South Korea’s presidential candidate Lee Jae-Myung was in favour of introducing one nationwide following a six-month trial he introduced while governor of Kyonggi province.

But Lee lost the election.

In the US, there are more than 20 trial schemes handing out direct cash payments to poor families – Bloomberg reckons they’ll have handed out at least $35m by the time they end if they run as planned.

Note that this is not strict UBI as richer people aren’t included.

Other countries that have run trials include Canada, Brazil, Kenya, Iran, Finland, Germany,
Spain, the Netherlands, Namibia, India, South Africa, China and Japan.

And the idea is washing up on these shores too: the Welsh government has committed to running a trial, and the Scottish government and several English cities are keen too.

Alaska has paid out a state dividend from oil revenues for 40 years.

  • That has now reached $2K pa per person.

Such payments do not lead, as some critics fear, to idleness, or people refusing jobs or wasting the money on frivolities, but to more secure and hence happier individuals, families and societies.

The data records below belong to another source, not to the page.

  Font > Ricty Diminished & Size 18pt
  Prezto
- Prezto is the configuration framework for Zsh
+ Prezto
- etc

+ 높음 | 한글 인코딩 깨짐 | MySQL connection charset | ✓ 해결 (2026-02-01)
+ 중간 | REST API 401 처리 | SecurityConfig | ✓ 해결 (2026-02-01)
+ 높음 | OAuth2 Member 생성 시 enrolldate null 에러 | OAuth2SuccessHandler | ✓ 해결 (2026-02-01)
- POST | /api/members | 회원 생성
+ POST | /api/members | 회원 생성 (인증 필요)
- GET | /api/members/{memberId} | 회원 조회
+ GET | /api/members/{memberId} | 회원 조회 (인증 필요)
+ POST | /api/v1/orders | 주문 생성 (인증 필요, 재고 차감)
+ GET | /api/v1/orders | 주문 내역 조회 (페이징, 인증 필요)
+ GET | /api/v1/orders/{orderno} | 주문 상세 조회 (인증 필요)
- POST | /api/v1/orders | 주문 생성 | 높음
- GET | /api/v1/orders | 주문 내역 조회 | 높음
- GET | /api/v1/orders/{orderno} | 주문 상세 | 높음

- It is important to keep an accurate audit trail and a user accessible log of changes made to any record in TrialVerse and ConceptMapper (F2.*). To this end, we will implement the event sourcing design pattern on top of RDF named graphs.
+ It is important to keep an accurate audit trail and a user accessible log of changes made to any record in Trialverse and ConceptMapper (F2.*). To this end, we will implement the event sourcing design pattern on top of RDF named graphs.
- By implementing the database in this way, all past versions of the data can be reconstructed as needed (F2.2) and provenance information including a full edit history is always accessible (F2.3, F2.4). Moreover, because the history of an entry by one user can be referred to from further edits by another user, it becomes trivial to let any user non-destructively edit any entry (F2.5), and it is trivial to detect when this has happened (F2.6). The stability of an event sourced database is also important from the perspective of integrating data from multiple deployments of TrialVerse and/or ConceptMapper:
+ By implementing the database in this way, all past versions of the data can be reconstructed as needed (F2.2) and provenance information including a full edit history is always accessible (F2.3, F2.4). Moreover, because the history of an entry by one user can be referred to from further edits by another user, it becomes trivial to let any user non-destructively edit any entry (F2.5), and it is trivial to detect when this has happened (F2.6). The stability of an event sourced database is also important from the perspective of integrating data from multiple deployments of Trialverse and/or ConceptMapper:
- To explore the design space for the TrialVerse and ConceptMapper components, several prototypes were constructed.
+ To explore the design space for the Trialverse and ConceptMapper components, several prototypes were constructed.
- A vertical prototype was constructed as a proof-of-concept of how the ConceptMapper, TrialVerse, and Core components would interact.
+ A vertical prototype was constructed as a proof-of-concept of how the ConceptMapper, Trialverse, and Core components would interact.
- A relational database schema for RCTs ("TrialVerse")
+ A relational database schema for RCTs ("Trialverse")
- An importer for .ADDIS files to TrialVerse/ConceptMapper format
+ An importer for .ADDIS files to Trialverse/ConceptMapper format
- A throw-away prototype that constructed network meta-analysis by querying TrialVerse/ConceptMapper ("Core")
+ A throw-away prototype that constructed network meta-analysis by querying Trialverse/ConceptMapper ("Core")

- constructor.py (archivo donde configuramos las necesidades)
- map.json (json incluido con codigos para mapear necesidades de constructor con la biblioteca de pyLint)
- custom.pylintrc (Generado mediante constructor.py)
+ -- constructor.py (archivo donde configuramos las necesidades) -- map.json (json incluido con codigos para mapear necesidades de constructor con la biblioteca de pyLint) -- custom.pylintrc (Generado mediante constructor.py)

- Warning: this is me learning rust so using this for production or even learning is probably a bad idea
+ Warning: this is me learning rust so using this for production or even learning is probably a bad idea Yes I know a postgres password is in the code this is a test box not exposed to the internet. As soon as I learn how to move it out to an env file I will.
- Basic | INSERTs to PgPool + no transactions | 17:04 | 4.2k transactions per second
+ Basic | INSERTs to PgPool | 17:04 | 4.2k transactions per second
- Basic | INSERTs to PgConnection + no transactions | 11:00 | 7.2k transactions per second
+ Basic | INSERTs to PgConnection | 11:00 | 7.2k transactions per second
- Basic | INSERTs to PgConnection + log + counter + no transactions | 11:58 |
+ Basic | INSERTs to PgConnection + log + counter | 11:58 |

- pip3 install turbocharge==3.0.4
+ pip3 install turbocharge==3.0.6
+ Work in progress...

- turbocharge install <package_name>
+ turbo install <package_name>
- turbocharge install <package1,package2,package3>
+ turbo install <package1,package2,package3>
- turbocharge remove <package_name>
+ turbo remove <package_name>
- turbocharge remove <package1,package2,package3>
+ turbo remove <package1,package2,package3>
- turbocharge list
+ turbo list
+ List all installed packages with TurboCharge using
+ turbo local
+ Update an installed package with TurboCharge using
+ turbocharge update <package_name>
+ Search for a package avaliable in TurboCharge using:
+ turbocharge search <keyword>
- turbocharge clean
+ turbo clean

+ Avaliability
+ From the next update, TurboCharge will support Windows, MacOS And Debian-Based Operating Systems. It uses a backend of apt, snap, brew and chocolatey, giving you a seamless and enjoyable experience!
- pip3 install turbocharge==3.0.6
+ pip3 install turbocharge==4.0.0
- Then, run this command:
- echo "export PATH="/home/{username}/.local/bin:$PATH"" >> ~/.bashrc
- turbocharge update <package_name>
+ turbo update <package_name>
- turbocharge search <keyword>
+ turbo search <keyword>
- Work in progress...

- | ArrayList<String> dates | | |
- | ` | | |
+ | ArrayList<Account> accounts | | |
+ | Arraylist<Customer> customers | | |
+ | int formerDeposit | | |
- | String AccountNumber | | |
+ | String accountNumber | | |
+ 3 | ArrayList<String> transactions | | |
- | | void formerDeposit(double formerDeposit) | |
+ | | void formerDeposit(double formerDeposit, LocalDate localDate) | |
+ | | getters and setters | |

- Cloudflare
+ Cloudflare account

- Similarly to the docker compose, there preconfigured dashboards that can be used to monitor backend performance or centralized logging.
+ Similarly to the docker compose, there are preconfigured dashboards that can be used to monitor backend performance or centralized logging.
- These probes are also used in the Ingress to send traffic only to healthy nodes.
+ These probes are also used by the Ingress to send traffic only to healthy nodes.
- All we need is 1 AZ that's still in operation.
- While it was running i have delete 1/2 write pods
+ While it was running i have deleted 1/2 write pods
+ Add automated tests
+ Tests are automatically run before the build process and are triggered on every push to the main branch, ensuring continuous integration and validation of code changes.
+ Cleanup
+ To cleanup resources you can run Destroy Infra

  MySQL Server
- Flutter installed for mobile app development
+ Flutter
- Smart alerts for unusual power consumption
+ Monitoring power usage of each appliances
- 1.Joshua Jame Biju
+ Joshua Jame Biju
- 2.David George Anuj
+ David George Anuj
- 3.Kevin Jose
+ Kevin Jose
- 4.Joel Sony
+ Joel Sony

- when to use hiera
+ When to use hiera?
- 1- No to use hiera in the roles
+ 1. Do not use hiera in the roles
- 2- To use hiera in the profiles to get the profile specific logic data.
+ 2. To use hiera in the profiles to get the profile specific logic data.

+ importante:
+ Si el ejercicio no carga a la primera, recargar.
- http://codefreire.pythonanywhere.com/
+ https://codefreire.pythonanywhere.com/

But this isn’t real UBI either, as the payments are too low to live on and are funded from a specific source rather than general taxation.

The problem with trialling real UBI is the cost:

Annual costs [in the UK] of more than £260bn, around twice the NHS budget, for a basic income paying only £5,000 a year, or just a third of the poverty line.

Martin Sandhu from the FT suggests funding a £7K pa payment (which would costs 17% of GDP) via a negative income tax.

  • Personal allowances and the state pension would be abolished.
  • This would cost “just” 5% of GDP, to be raised from wealth taxes and other benefit cuts.

It sounds nice, but it’s really a massive redistribution away from workers and the wealthy to the poorest members of society.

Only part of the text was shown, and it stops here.